Ostatnie punkty sporne dotyczące przyszłej umowy o wolnym handlu zostały rozstrzygnięte podczas rozmów, które prowadził unijny komisarz ds. handlu Phil Hogan i meksykańska minister gospodarki Graciela Márquez Colín. Podczas rozmowy telefonicznej uzgodniono dokładny zakres wzajemnego otwarcia rynków zamówień publicznych oraz wysoki poziom przewidywalności i przejrzystości procesów zamówień publicznych.
Tym samym już niedługo Unia Europejska i Meksyk mogą zawrzeć rozszerzoną wersje umowy o wolnym handlu. Dotychczas wzajemne porozumienia dotyczyły obrotu określonym zakresem towarów. Kwestią tą regulował traktat z 2000 roku, dopuszczający możliwość obrotu artykułami przemysłowymi, usługami, zamówieniami rządowymi, inwestycjami oraz płodami rolnymi.

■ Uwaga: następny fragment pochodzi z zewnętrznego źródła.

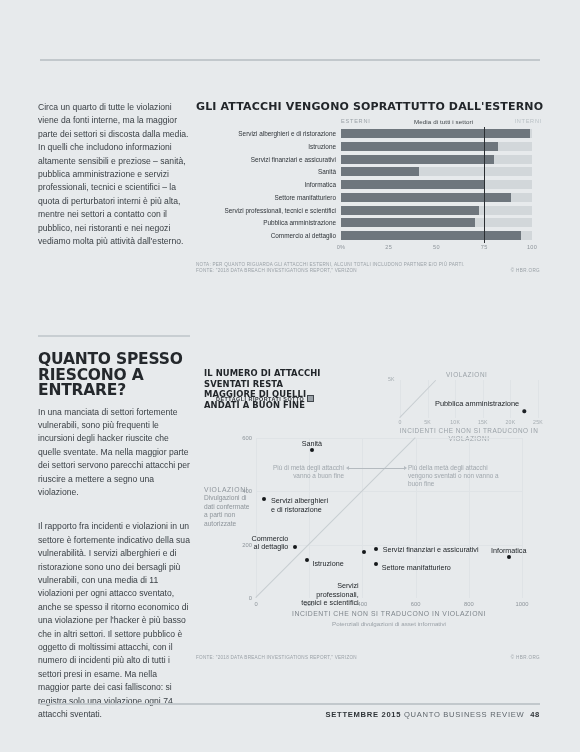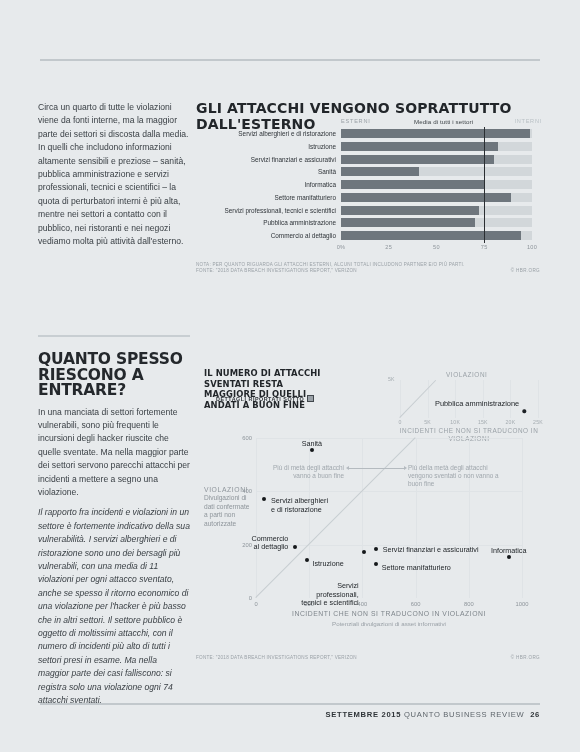"GLI ATTACCHI VENGONO SOPRATTUTTO" .chart-title { font-size: 14px -> 11px }
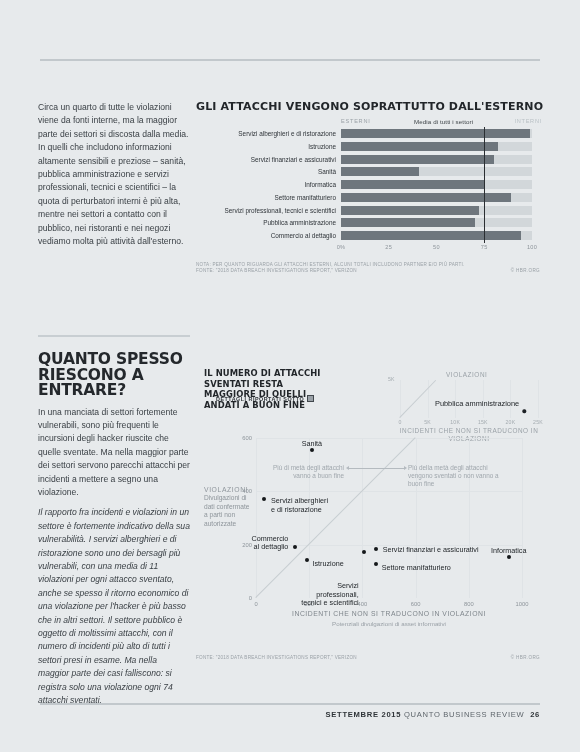"In una manciata di settori" p { text: incidenti -> riuscire }
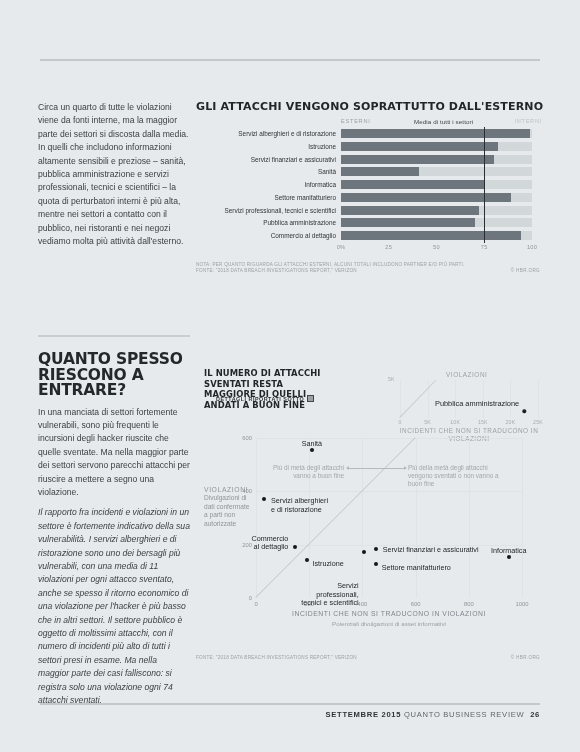"Il rapporto fra incidenti e" .lead p + p { font-style: italic -> none; margin-top: 7px -> 21px }
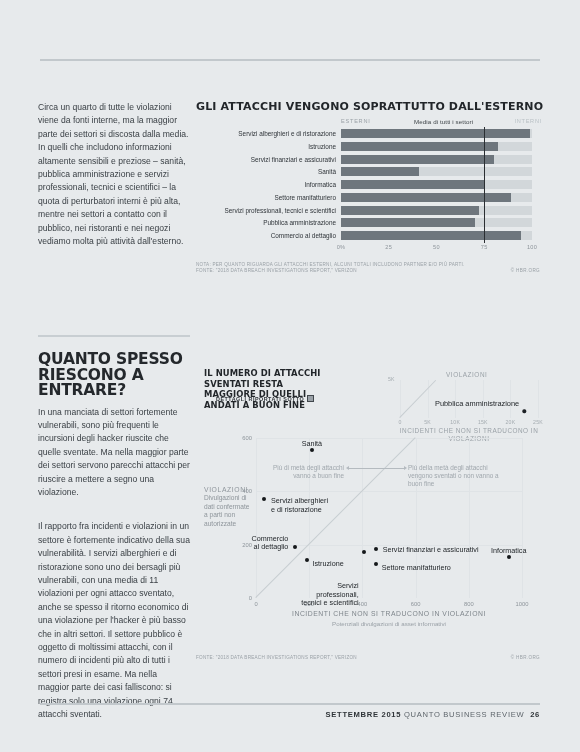"26" span.pg { text: 26 -> 48 }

Teraz w praktyce cały handel pomiędzy UE i Meksykiem będzie bezcłowy, co ma doprowadzić do zwiększenia obrotów handlowych. W ubiegłym roku były one warte blisko 66 mld euro, przy czym przynajmniej na razie bilans jest korzystniejszy dla państw unijnych. To może jednak się zmienić, gdy cła nie będą obowiązywać na meksykańskie produkty rolne. Projekt umowy przewiduje bowiem dopuszczenie do obrotu meksykańskiej wieprzowiny, dotychczas zakazanej ze względów zdrowotnych.
Na podstawie: euractiv.com, trans.info/pl.